*** Opening DATA EXCERPTS ***

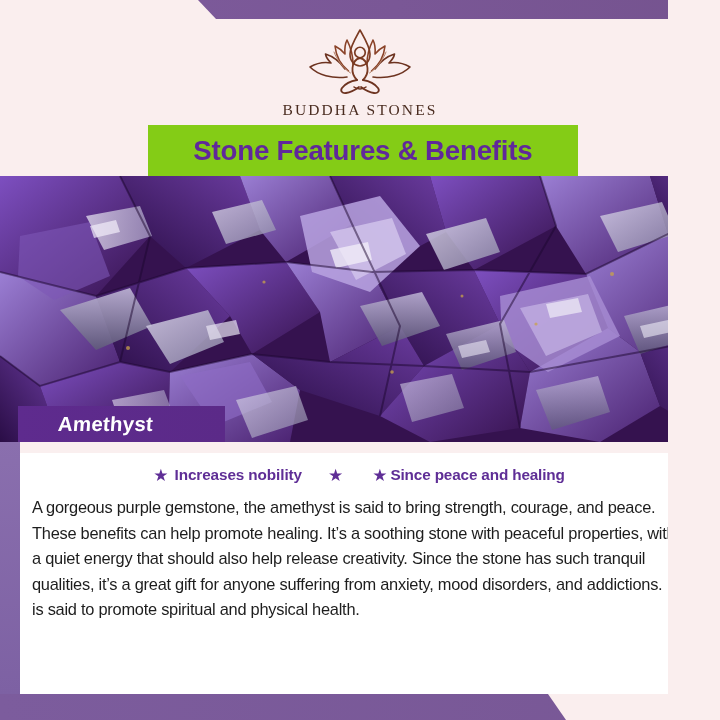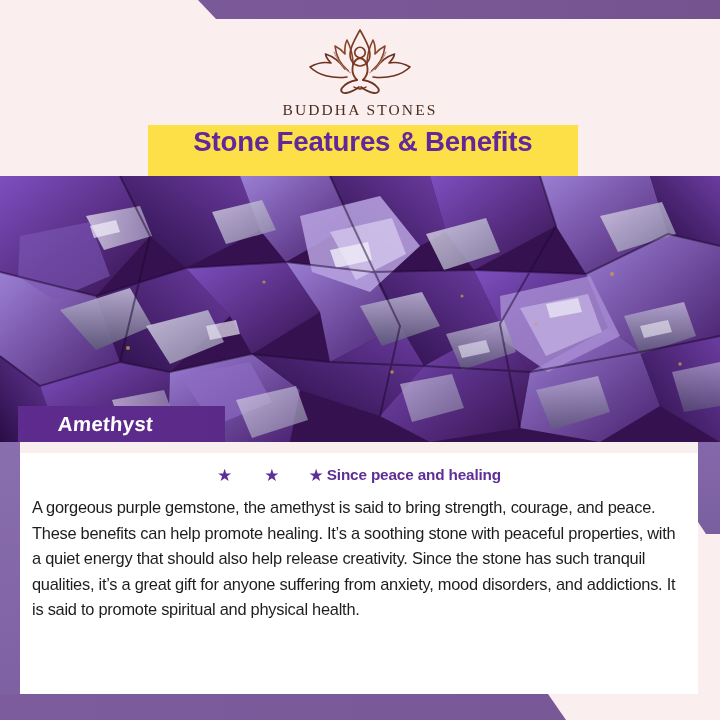--- a/index.html
+++ b/index.html
@@ -20,7 +20,7 @@
   
   #poster {
     position: relative;
-    width: 720px;
+    width: 668px;
     height: 720px;
     background: #faeeee;
     overflow: hidden;

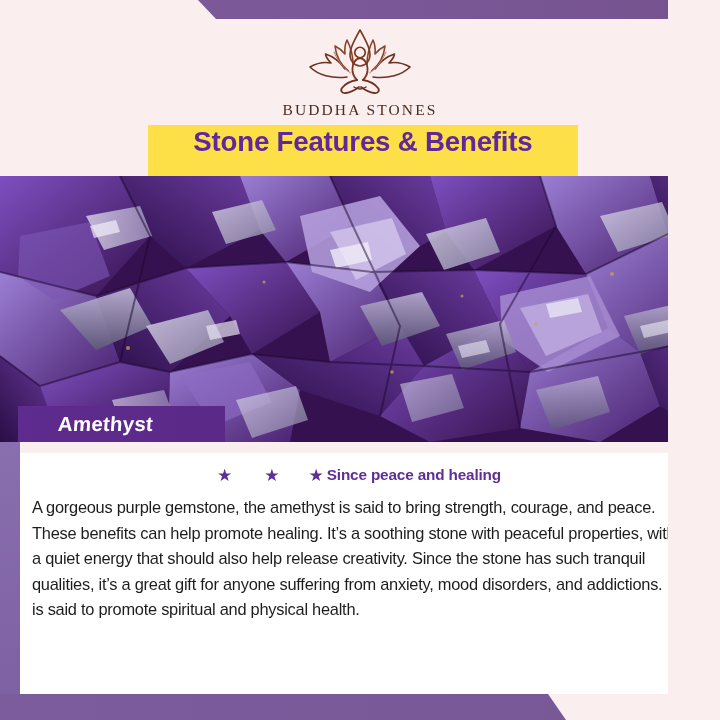--- a/index.html
+++ b/index.html
@@ -90,8 +90,9 @@
     left: 148px;
     width: 430px;
     height: 51px;
-    background: #fde047;
-    display: flex;
+    background: #84cc16;
+    display: flex;
+    align-items: center;
     justify-content: center;
   }
 

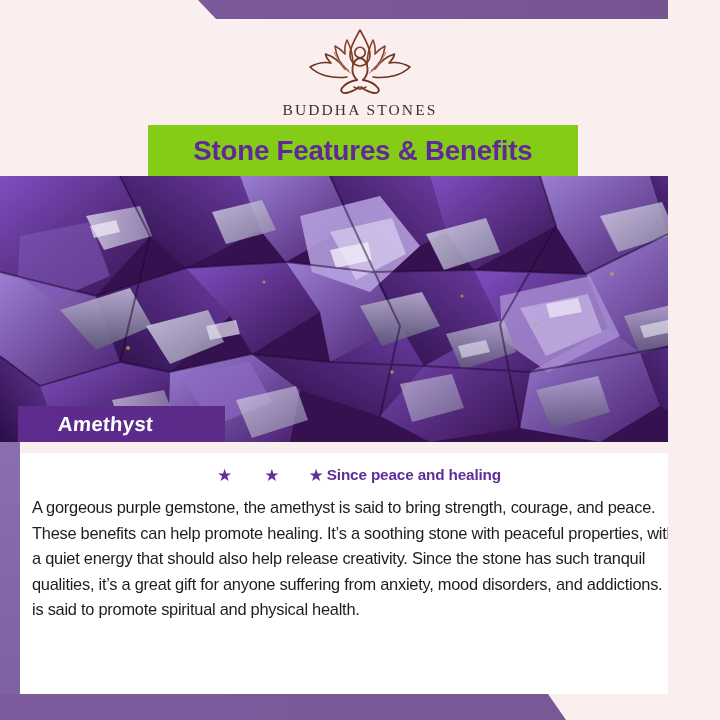--- a/index.html
+++ b/index.html
@@ -412,6 +412,7 @@
     <div class="benefits-row">
       <div class="benefit b-first">
         <span class="star">★</span>
+        <span class="btext">Increases nobility</span>
       </div>
       <div class="benefit">
         <span class="star">★</span>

*** Closing DATA EXCERPTS ***

### WHAT IS BEING ASKED
Quote every line of the records above exactly; no picture is to be copied.

### EXERCISE ANSWER
--- a/index.html
+++ b/index.html
@@ -20,7 +20,7 @@
   
   #poster {
     position: relative;
-    width: 720px;
+    width: 668px;
     height: 720px;
     background: #faeeee;
     overflow: hidden;

--- a/index.html
+++ b/index.html
@@ -90,8 +90,9 @@
     left: 148px;
     width: 430px;
     height: 51px;
-    background: #fde047;
-    display: flex;
+    background: #84cc16;
+    display: flex;
+    align-items: center;
     justify-content: center;
   }
 

--- a/index.html
+++ b/index.html
@@ -412,6 +412,7 @@
     <div class="benefits-row">
       <div class="benefit b-first">
         <span class="star">★</span>
+        <span class="btext">Increases nobility</span>
       </div>
       <div class="benefit">
         <span class="star">★</span>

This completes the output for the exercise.